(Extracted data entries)
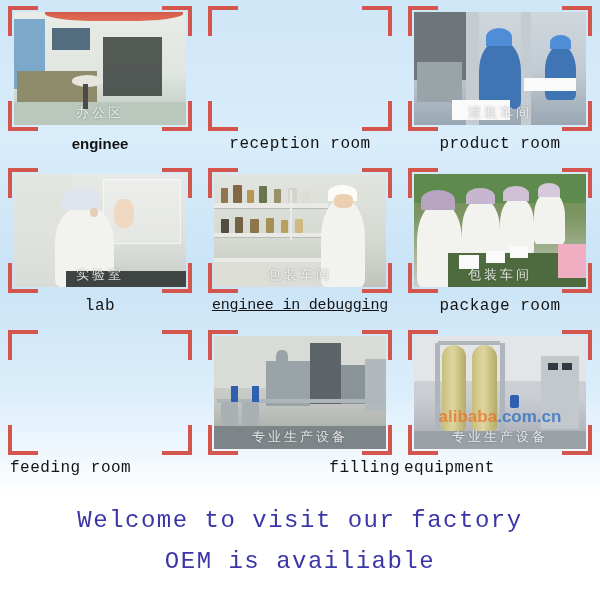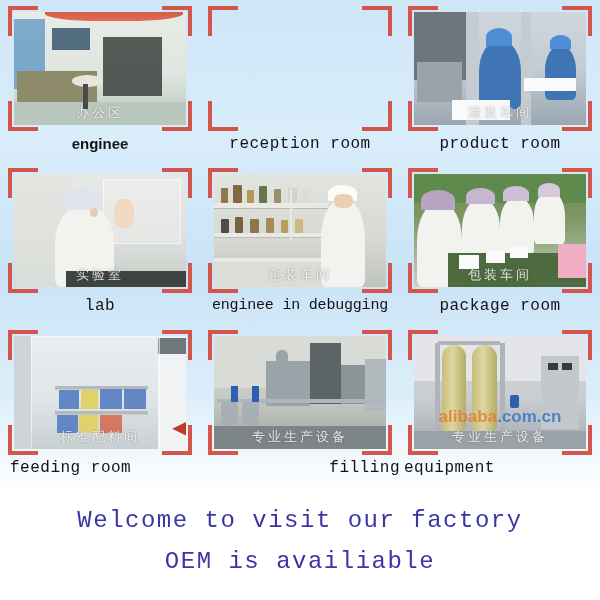"enginee in debugging" .caption.wide { text-decoration: none -> underline }
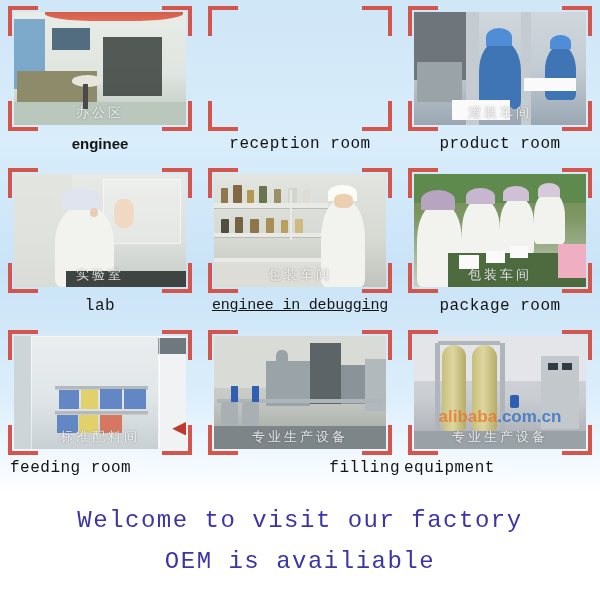"标准配料间" div.photo { html: <div> <div> <div></div> <div></div> <div></div> <div></div> <div></div> <div></div> <div></div> <div></div> <div></div> <div></div> <div></div> <div></div> <div></div> <div></div> </div> <div>标准配料间</div> </div> -> none }
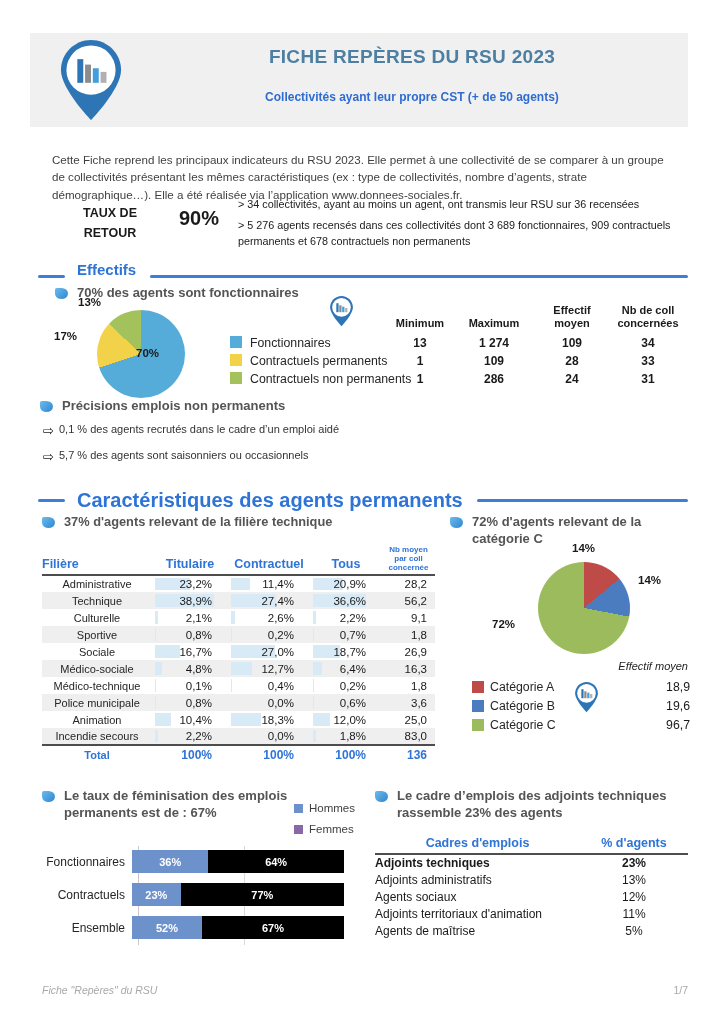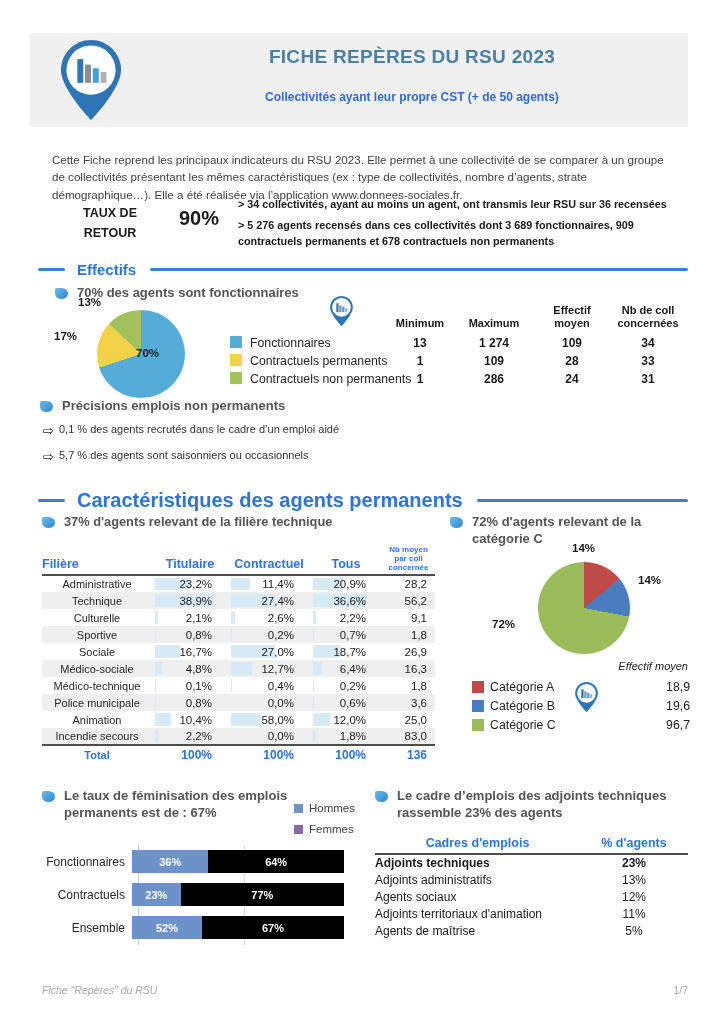"> 34 collectivités, ayant au" .t-points p { font-weight: bold -> normal }
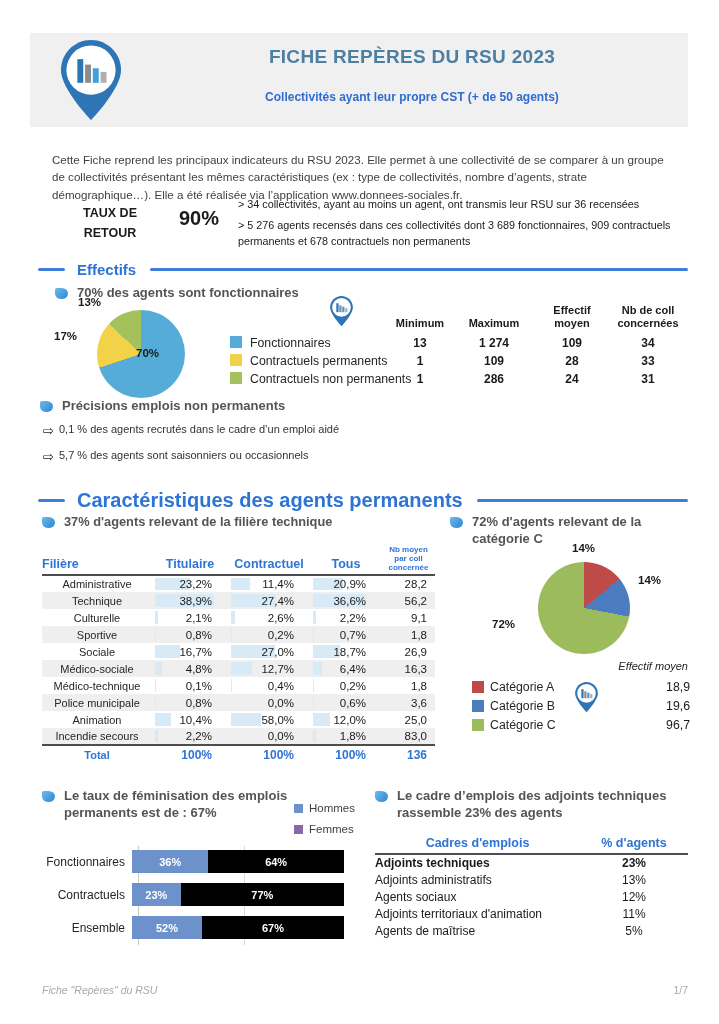"Effectifs" #sec1 { align-items: none -> flex-end }
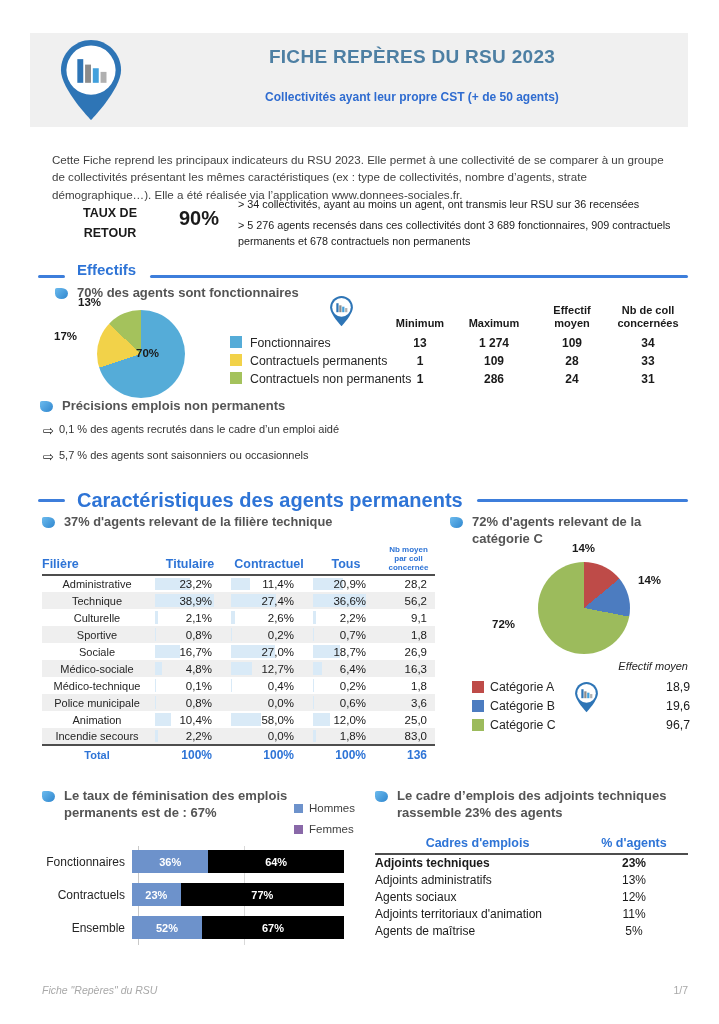"58,0%" span { text: 58,0% -> 18,3% }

_WORK REQUIRED_
In the answer, the entries must appear exactly as above, without the images.

_OUTPUT FOR THIS TASK_
"enginee in debugging" .caption.wide { text-decoration: none -> underline }
"标准配料间" div.photo { html: <div> <div> <div></div> <div></div> <div></div> <div></div> <div></div> <div></div> <div></div> <div></div> <div></div> <div></div> <div></div> <div></div> <div></div> <div></div> </div> <div>标准配料间</div> </div> -> none }
"> 34 collectivités, ayant au" .t-points p { font-weight: bold -> normal }
"Effectifs" #sec1 { align-items: none -> flex-end }
"58,0%" span { text: 58,0% -> 18,3% }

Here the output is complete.